What to do => Which of the lines below holds the string "position"? Copy every line that does.

(Items from a dataset)
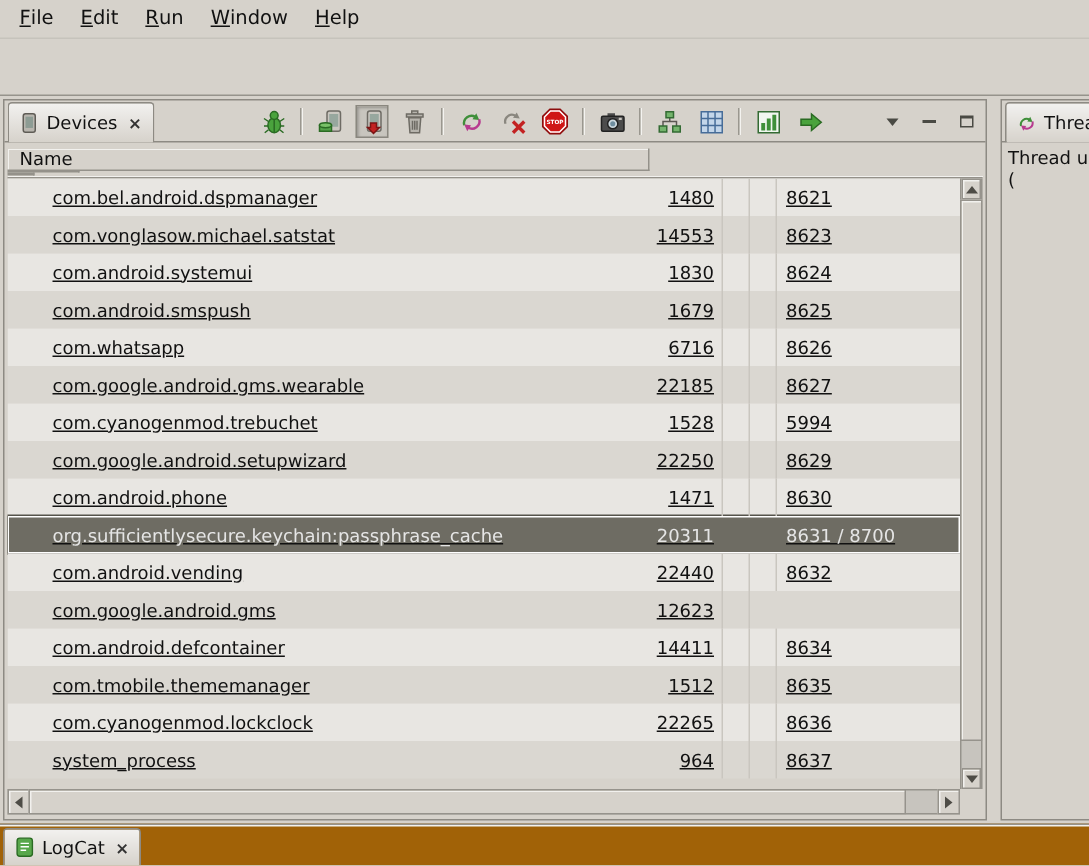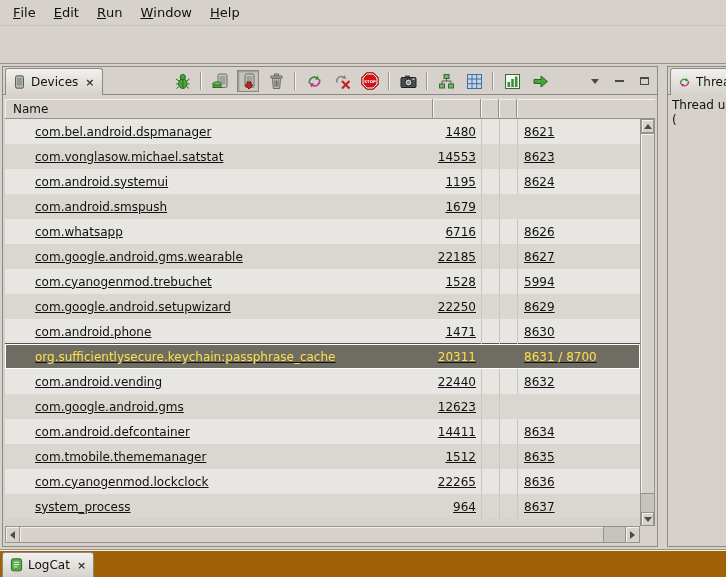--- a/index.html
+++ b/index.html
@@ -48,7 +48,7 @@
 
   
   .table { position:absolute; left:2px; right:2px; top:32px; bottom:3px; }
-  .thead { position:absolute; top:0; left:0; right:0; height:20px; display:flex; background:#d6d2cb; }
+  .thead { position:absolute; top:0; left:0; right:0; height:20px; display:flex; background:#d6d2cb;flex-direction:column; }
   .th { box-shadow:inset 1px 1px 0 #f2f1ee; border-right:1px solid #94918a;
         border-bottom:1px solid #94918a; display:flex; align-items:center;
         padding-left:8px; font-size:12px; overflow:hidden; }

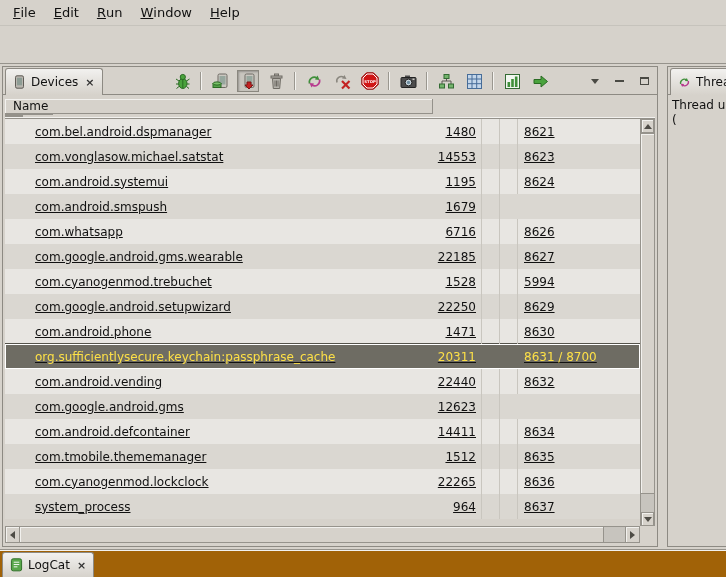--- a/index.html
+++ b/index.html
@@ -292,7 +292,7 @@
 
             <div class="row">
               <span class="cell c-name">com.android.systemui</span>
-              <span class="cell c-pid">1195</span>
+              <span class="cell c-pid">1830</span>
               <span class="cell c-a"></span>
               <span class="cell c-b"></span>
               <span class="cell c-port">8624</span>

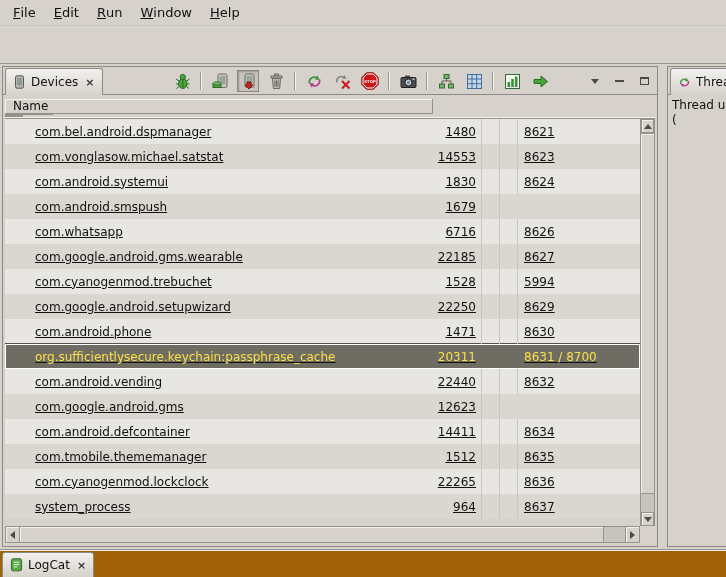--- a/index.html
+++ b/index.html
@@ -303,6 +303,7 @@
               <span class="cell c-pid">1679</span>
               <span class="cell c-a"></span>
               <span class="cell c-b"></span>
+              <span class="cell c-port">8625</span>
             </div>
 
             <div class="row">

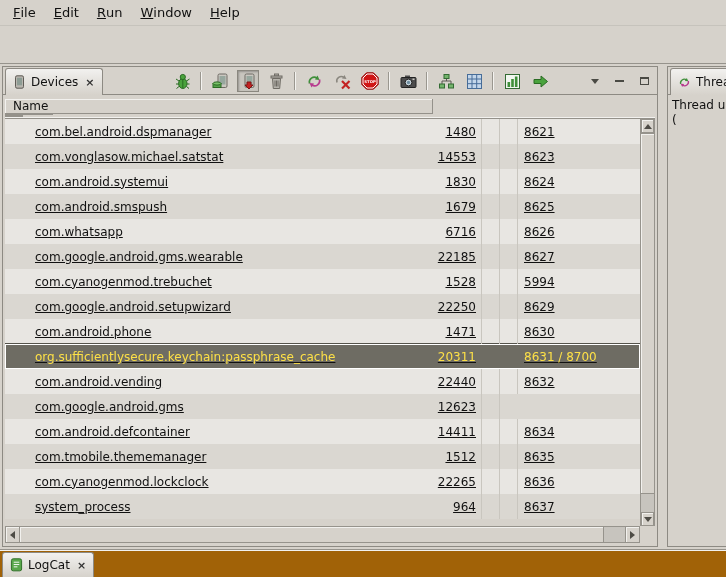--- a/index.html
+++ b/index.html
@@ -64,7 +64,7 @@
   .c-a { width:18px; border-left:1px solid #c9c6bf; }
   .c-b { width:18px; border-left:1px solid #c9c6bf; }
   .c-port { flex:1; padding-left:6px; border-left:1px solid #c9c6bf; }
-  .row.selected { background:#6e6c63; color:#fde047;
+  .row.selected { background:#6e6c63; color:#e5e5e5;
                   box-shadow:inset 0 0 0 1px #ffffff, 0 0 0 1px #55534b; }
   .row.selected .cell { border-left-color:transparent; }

Result of this exercise =>
   .table { position:absolute; left:2px; right:2px; top:32px; bottom:3px; }
-  .thead { position:absolute; top:0; left:0; right:0; height:20px; display:flex; background:#d6d2cb; }
+  .thead { position:absolute; top:0; left:0; right:0; height:20px; display:flex; background:#d6d2cb;flex-direction:column; }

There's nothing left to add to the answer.